II olduramama / olamama... yine unuttu derken kambur sırtı ve köpüklü ağzı ve çarpık yüzü kalakaldı ve apıştı olmamalıların oldurulduğunu/olduğunu veya/ve olmalıların oldurulamadığını/olamadığını hatırlayıverdi derken unuttu hatırladığını sonra hatırladı unuttuğunu ilişkisini ölememesinin allahıyla veya ölememesinin sadece nedenini düşündü derken kızgınca dedi zıngadak becerticem kendimi ben zaten becersen ya allahım beceremedin mi yine...

Tuesday, October 03, 2006

taziye


dişi kribensisim aysun bir süre önce eşini kaybetmiş ve dul kalmıştır, merhuma rahmet ve yakınlarına başsağlığı diler, yeni eş arayışlarına hız vermiş olduğumuzu paylaşmak isteriz.

jaco

"jaco pastorius may well have been the last jazz musician of the 20th century to have made a major impact on the musical world at large. everywhere you go,sometimes it seems like a dozen times a day, in the most unlikely places you hear jaco's sound; from the latest tv commercial to bass players of all stripes copping his licks on recordings of all styles, from news broadcasts to famous rock and roll bands, from hip hop samples to personal tribute records, you hear the echoes of that unmistakable sound everywhere. (it may even be more imitated at this point than the previously most pervasive jazz sound to escape into the broader culture beyond the local borders of jazz, the moody harmon mute stylings of miles davis). for all the caterwauling that has gone on about new musicians that have shown up in recent years being toted as the "next miles", or the "duke ellington of their generation", or whatever, jaco outranks all of them and all of that by being the one and the only of his kind, without predecessor; the only post 1970 jazz musician known on a first name basis with all music fans of all varieties everywhere in the world. from the depths of africa where he is revered in almost god-like status to the halls of most every music university on the planet. to this day, and maybe more than ever, he remains the one and the only JACO. "

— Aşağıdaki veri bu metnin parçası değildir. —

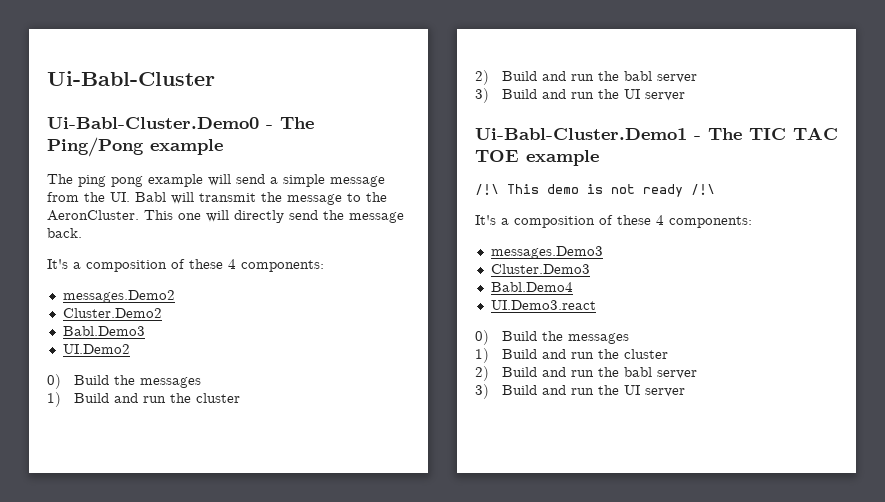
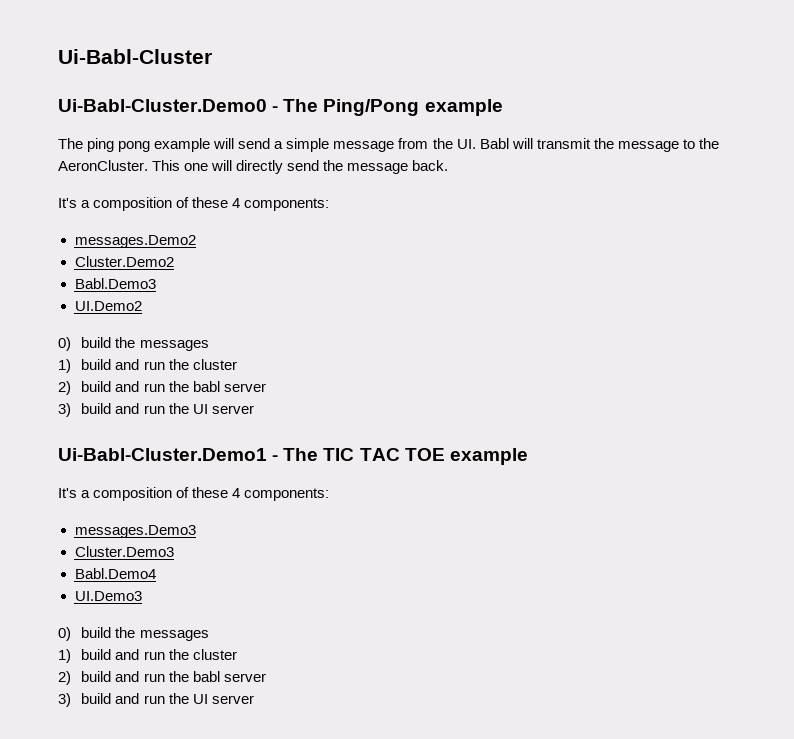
[73,375,201,388] [47,392,240,407] [475,70,697,85] [475,88,537,103] Build the messages // 1) Build and run the cluster // 2) Build and run the babl server // 3) Build -> [81,337,209,351] [58,359,237,373] [58,381,266,395] [58,403,112,417] build the messages // 1) build and run the cluster // 2) build and run the babl server // 3) build
[475,184,715,197] // /!\ This demo is not ready /!\ -> (528, 456) none
[490,300,596,310] [475,330,629,345] [475,348,668,363] [475,366,697,381] [475,384,537,399] UI.Demo3.react // 0) Build the messages // 1) Build and run the cluster // 2) Build and run the babl server // 3) Build -> [74,591,142,601] [58,627,209,641] [58,649,237,663] [58,671,266,685] [58,693,112,707] UI.Demo3 // 0) build the messages // 1) build and run the cluster // 2) build and run the babl server // 3) build

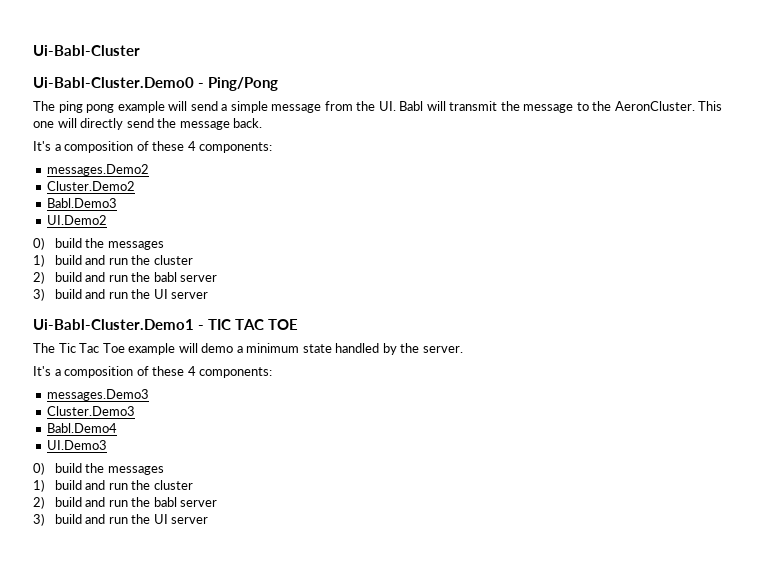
[283,99,319,112] The -> (204, 85) none
[424,99,503,116] example -> (278, 84) none
[283,448,319,461] The -> (204, 327) none
[449,448,528,465] example -> [33,343,463,355] // The Tic Tac Toe example will demo a minimum state handled by the server.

* from www.jacopastorius.com by Pat Metheny
----------------------------------------------------------------------------------
"dünyanın en hüzünlü yaşam öykülerinden birine sahip insan. kısa zamanda ünlenen, megaloman, ama megalomanlığının arkasında benzersiz bir deha ve yetenek yatan büyük basçı. musician dergisinde billowski'nin yazdığına göre ölümü şu şekilde olmuştur: jaco, florida'da bulunan daha önce de içkiliyken rezalet çıkardığı için atıldığı, sadece üyeleri kabul eden midnight bottles adlı bir caz kulübüne gider. kör kütük sarhoştur ve içeri alınmayınca kapıyı tekmelemeye başlar. kapıdaki uzak doğulu korumadan feci bir dayak yer. polis olay yerine geldiğinde jaco'yu kendi kanından bir gölcüğün içinde bulunur. suratındaki tüm kemikleri kırılmış, kafatası çatlamış, tek gözü çıkmış vaziyettedir. bir süre komada kaldıktan sonra doktorlar durumunun iyiye gitmeye başladığını, ama vücudunun bir yanının felç olma ihtimali bulunduğunu söylerler. ayak parmağını kıpırdat, elimi tut gibi basit komutlara karşılık verebilen jaco umut vaadetmektedir. doktorlar yakında kendine gelebileceğini söyleseler de, o gece beyninin sol kısmındaki damarlardan biri çatlayan jaco felç olur, tanıma ve anlama yetilerini yitirir. ertesi gün tüm beyin fonksiyonları durur. suni solunum aygıtından çıkarılır, buna rağmen kalbi üç saat kadar atmaya devam eder, babasının kucağında, 35 yaşında ölür. yani, donna lee 'sini çalarak ünlü olduğu charlie parker' la aynı yaşta. dünyanın en büyük basçısı bu şekilde hayata veda eder. alkol ve uyuşturucuya kurban verilen müzisyenler kervanına katılır."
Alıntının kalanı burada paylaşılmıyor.